=== Task ===
Each line at or after the one containing "[653,132,663,144] 2 -> (532, 44) none" should be transcribed exactly, up to and including the final line of the data.

= = = = =

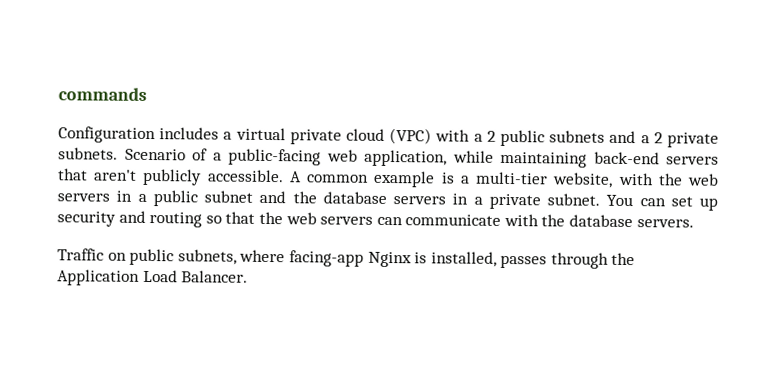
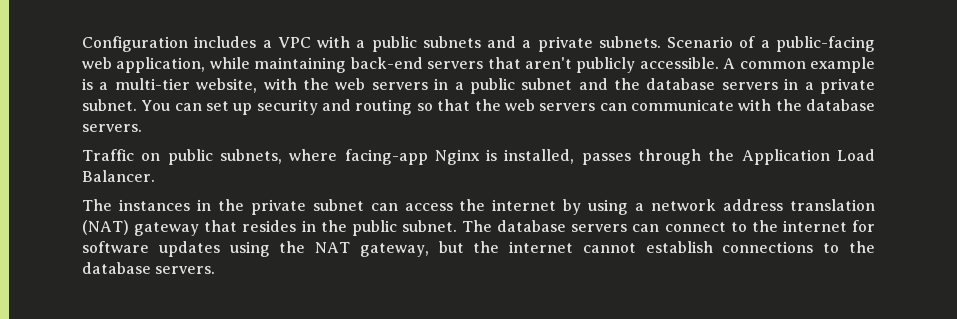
[58,87,147,101] commands // -> (82, 44) none
[235,127,433,145] virtual private cloud (VPC) -> [277,37,311,48] VPC
[486,130,496,142] 2 -> (366, 44) none
[653,132,663,144] 2 -> (532, 44) none
(249, 276) none -> [82,199,876,215] [82,220,875,236] [82,241,875,257] [82,262,216,274] // The instances in the private subnet can access the internet by using a network address translation (NAT) gateway that resides in the public subnet. The database servers can connect to the internet for software updates using the NAT gateway, but the internet cannot establish connections to the database servers.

= = = = =

=== Expected answer ===
[653,132,663,144] 2 -> (532, 44) none
(249, 276) none -> [82,199,876,215] [82,220,875,236] [82,241,875,257] [82,262,216,274] // The instances in the private subnet can access the internet by using a network address translation (NAT) gateway that resides in the public subnet. The database servers can connect to the internet for software updates using the NAT gateway, but the internet cannot establish connections to the database servers.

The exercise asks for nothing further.